На шоссе, куда спустился Галип от дома бывшего мужа Рюйи, ему не удалось поймать машину. Междугородные автобусы даже не думали снижать скорость и с непреклонным видом проносились мимо. Галип решил дойти пешком до железнодорожной станции Бакыркёй. Путь до станции, с виду напоминавшей обшарпанный холодильник, из тех, что бакалейщики используют в качестве витрины, был неблизким. Пока Галип, увязая в снегу, добрел туда, он успел несчетное количество раз представить себе, как находит Рюйю. Они возвращаются к своей обычной жизни, причина «ухода» Рюйи, оказавшаяся очень простой и понятной, почти забывается – но даже в этой воображаемой жизни Галип никак не смел сказать Рюйе, что встречался с ее бывшим мужем.

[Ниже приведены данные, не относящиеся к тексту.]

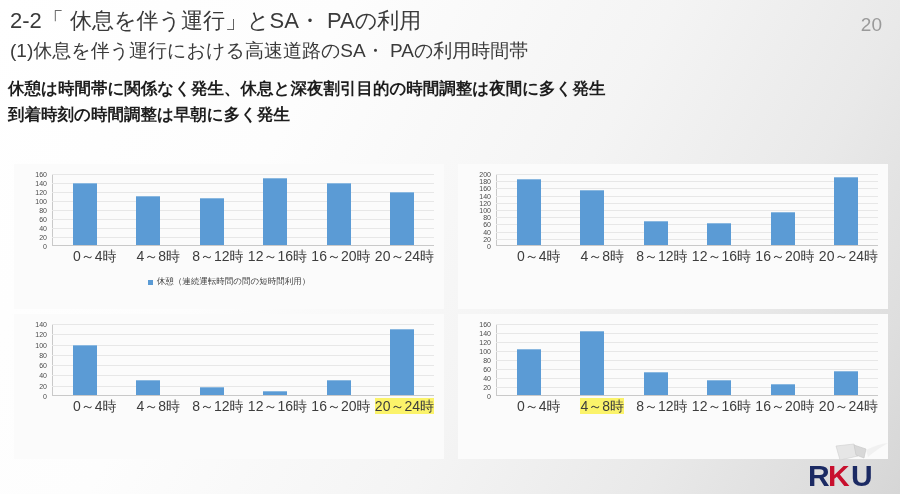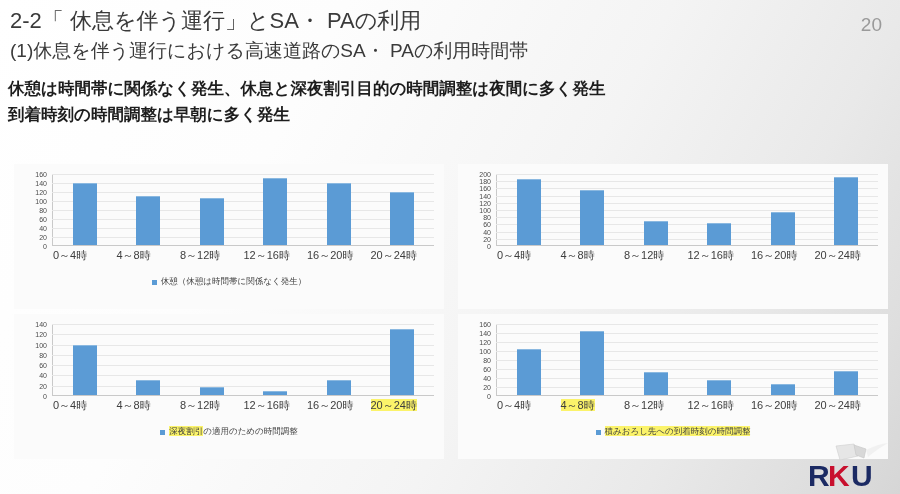"0～4時" .xlabel { font-size: 11px -> 14px; text-align: left -> right }
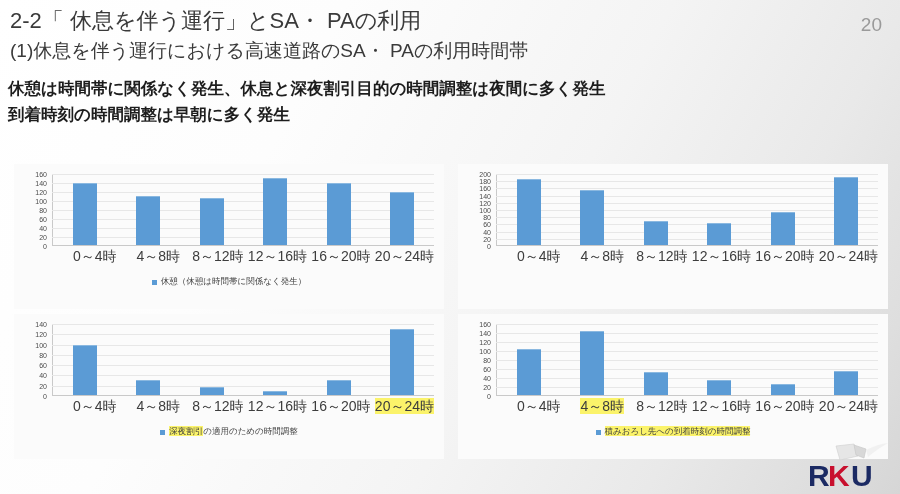"休憩（休憩は時間帯に関係なく発生）" span.legend-label { text: 休憩は時間帯に関係なく発生 -> 連続運転時間の間の短時間利用 }
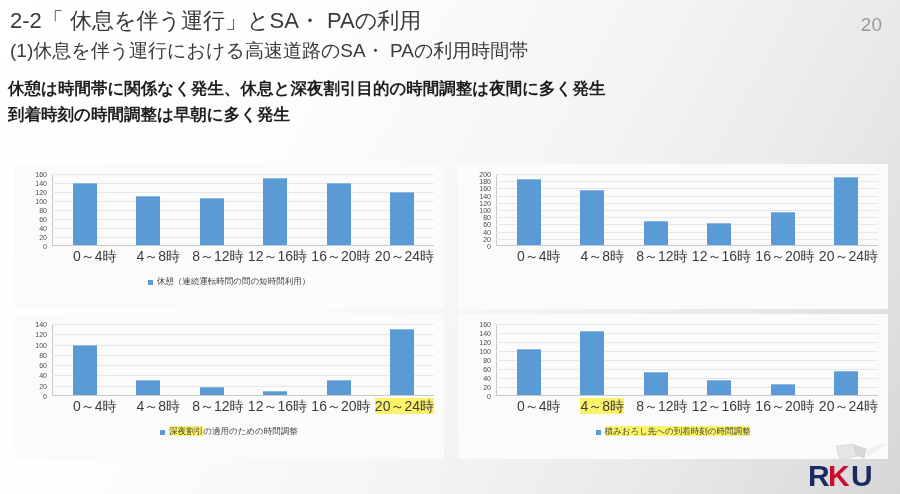"深夜割引の適用のための時間調整" div.legend { html: <div> <span></span> <span><span>深夜割引</span>の適用のための時間調整</span> </div> -> none }
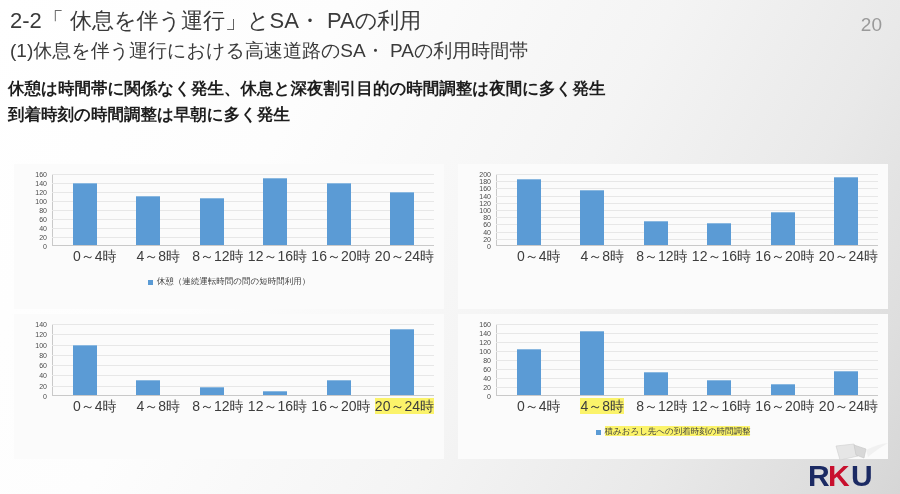"積みおろし先への到着時刻の時間調整" div.legend { html: <div> <span></span> <span><span>積みおろし先への到着時刻の時間調整</span></span> </div> -> none }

Поезд подошел через полчаса. В вагоне рядом с Галипом уселся старик, которому хотелось поговорить, и рассказал историю, случившуюся сорок лет назад в такую же холодную зимнюю ночь. Шла война, в которую, как ожидали, могла вступить и Турция; страна переживала тяжелые времена. Старик тогда служил в армии, его кавалерийская часть стояла в одной деревушке во Фракии и страдала от нехватки провианта. Однажды утром, получив секретный приказ, часть выдвинулась из деревни и после целого дня пути приблизилась к Стамбулу, однако в город сразу не вошла: солдатам было велено ждать наступления ночи на холме над Золотым Рогом. Когда жизнь в городе замерла, они въехали на темные улицы, в тусклом свете притушенных фонарей провели своих лошадей по обледеневшей брусчатке и сдали их на скотобойню в Сютлюдже. Старик описывал кровавую сцену забоя, рассказывал, как вываливались из распоротых лошадиных животов внутренности, словно пружины из кресла с треснувшей обивкой; как остолбенело смотрели животные на свои кишки, лежащие на окровавленном полу; как злились мясники; как уходили пешком из города солдаты, тихо, словно пытающиеся скрыться преступники, и в их глазах была та же тоска, что и в глазах ждущих своей очереди лошадей… Шум поезда заглушал слова, и Галипу приходилось изо всех сил напрягать слух.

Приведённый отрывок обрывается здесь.